[PATCH] A "very verbose" mode for FileCheck

Hi Dimitri,

This has long been on my list of nice things to solve, thanks for tackling it.

I actually would prefer to solve this problem in a completely different way, however, that is not specific to FileCheck.

This is how I would like this to work:

  1. We extend ‘lit’ to support associating files with test results. This is something that is good to have for other reasons, anyway.

  2. We provide a mode to lit which captures verbose test output. In those mode, it does several things:

a. Any pipes are replaced with temporary files.
b. When tests fail, any temporary files (either from pipes or from %t markers) are included with the test results.
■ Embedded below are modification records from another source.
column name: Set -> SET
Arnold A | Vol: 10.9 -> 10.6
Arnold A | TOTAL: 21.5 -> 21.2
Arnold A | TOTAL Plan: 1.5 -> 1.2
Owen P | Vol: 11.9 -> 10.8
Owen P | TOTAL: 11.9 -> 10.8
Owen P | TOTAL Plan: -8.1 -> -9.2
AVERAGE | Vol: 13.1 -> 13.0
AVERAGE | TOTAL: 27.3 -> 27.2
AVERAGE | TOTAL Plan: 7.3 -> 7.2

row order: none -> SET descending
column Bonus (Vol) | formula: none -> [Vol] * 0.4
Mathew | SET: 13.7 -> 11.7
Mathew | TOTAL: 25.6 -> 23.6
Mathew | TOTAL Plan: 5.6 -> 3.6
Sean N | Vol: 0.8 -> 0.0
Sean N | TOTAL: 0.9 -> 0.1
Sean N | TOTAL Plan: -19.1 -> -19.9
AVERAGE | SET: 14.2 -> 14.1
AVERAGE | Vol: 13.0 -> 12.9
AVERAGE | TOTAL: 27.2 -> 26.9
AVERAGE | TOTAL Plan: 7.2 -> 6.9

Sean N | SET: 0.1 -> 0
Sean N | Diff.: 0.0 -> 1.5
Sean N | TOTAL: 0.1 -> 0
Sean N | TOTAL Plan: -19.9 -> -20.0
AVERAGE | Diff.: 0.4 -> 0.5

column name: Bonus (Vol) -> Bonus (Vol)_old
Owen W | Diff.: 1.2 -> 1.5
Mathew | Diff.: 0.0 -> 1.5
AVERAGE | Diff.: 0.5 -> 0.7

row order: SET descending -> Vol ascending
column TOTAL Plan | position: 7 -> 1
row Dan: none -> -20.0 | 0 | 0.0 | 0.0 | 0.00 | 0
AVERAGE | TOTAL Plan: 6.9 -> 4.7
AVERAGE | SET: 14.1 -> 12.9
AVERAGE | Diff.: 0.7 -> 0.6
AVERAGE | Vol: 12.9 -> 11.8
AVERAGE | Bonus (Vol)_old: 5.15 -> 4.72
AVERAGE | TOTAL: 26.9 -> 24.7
  1. We extend the ‘lit’ test output to have a clear way to delineate additional output files, and include them in the test output (maybe with some size limits).

  2. We extend the buildbot ‘lit’ test runner to be smart enough to extract these files out of the ‘lit’ test output, and attach them to the buildbot results.

While this proposal probably involves more work than the yours, here are the reasons I prefer it:

  1. It extends to all ‘lit’ uses, not just FileCheck.

  2. It doesn’t require modifying the tests.

  3. Some of the extra work (like extending lit to associate files with test results) is useful infrastructure for future extensions.

What do you think?

  • Daniel

Note that as far as places to put temporary files, the right place to put them is alongside the other test outputs in the test output “sandbox” directory.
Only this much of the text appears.